Before-and-after change records

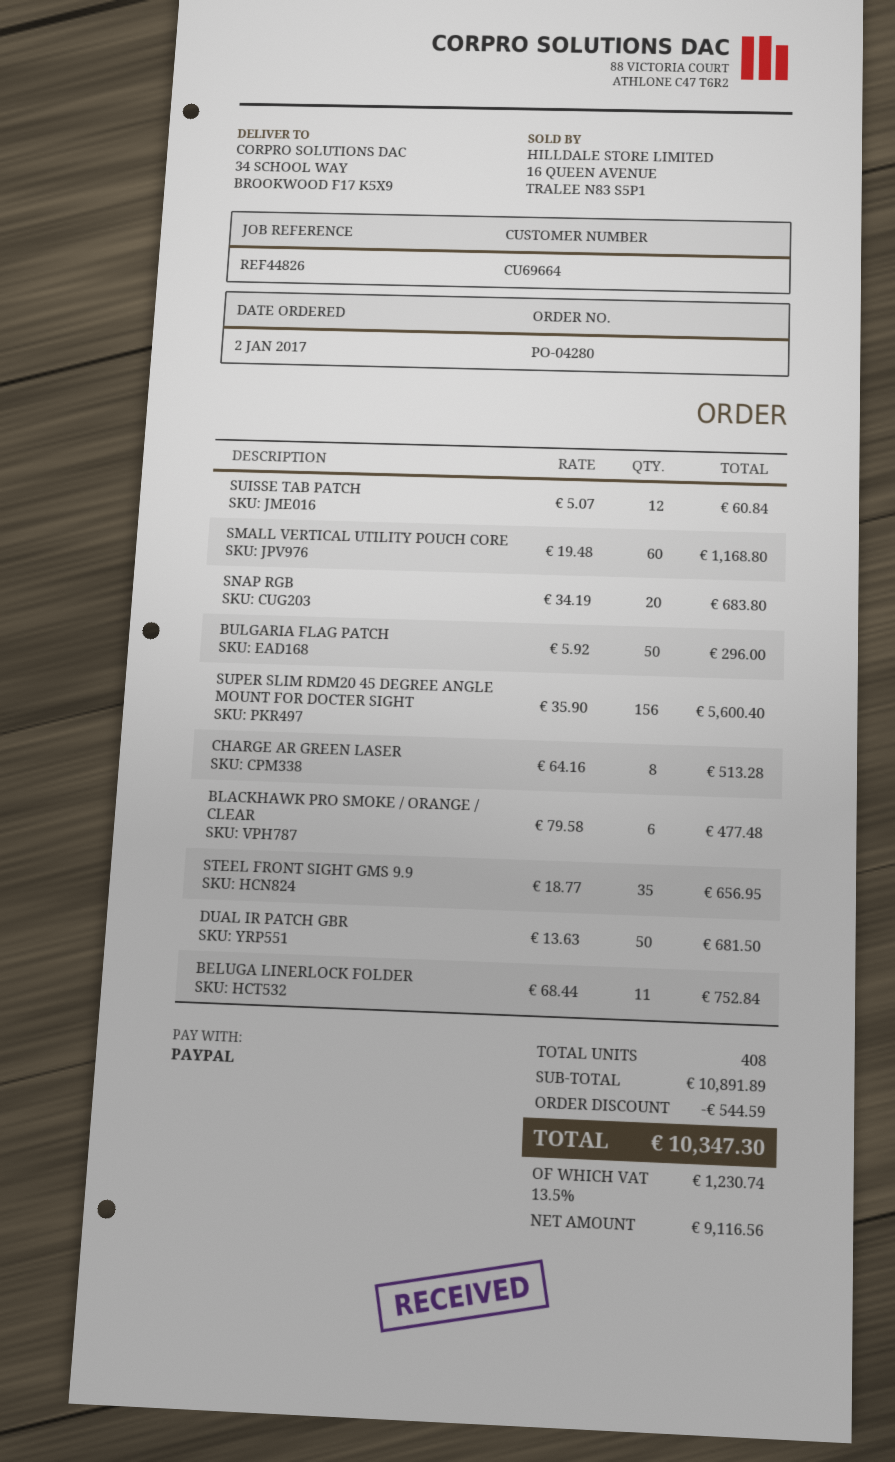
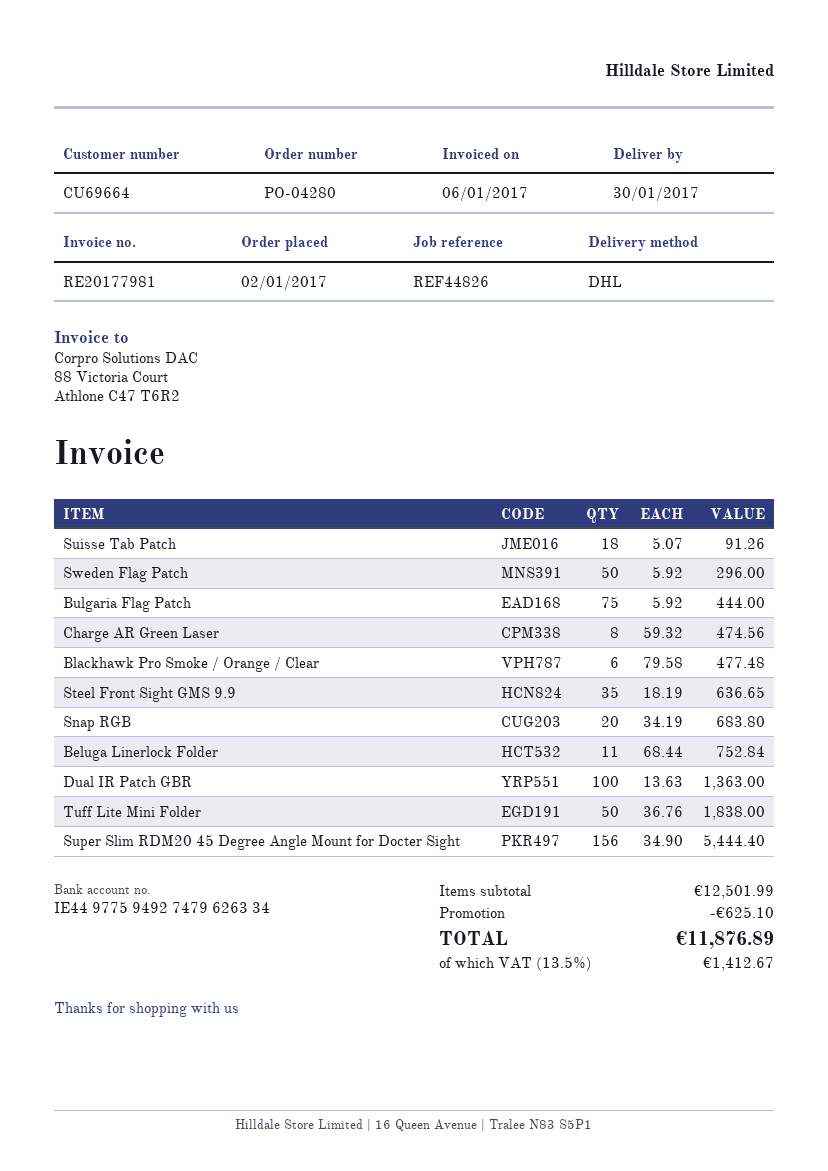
SUISSE TAB PATCH: 12 x 5.07 = 60.84 -> 18 x 5.07 = 91.26
SMALL VERTICAL UTILITY POUCH CORE: 60 x 19.48 = 1168.80 -> none
BULGARIA FLAG PATCH: 50 x 5.92 = 296.00 -> 75 x 5.92 = 444.00
SUPER SLIM RDM20 45 DEGREE ANGLE MOUNT FOR DOCTER SIGHT: 156 x 35.90 = 5600.40 -> 156 x 34.90 = 5444.40
CHARGE AR GREEN LASER: 8 x 64.16 = 513.28 -> 8 x 59.32 = 474.56
STEEL FRONT SIGHT GMS 9.9: 35 x 18.77 = 656.95 -> 35 x 18.19 = 636.65
DUAL IR PATCH GBR: 50 x 13.63 = 681.50 -> 100 x 13.63 = 1363.00
Sweden Flag Patch: none -> 50 x 5.92 = 296.00
Tuff Lite Mini Folder: none -> 50 x 36.76 = 1838.00
subtotal: 10891.89 -> 12501.99
discount: 544.59 -> 625.10
tax: 13.5% = 1230.74 -> 13.5% = 1412.67
total: 10347.30 -> 11876.89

### Required action
Whatever lies between the line containing "tax: 13.5% = 1230.74 -> 13.5% = 1412.67" and the final line above, both included, must be returned exactly.

### Exercise solution
tax: 13.5% = 1230.74 -> 13.5% = 1412.67
total: 10347.30 -> 11876.89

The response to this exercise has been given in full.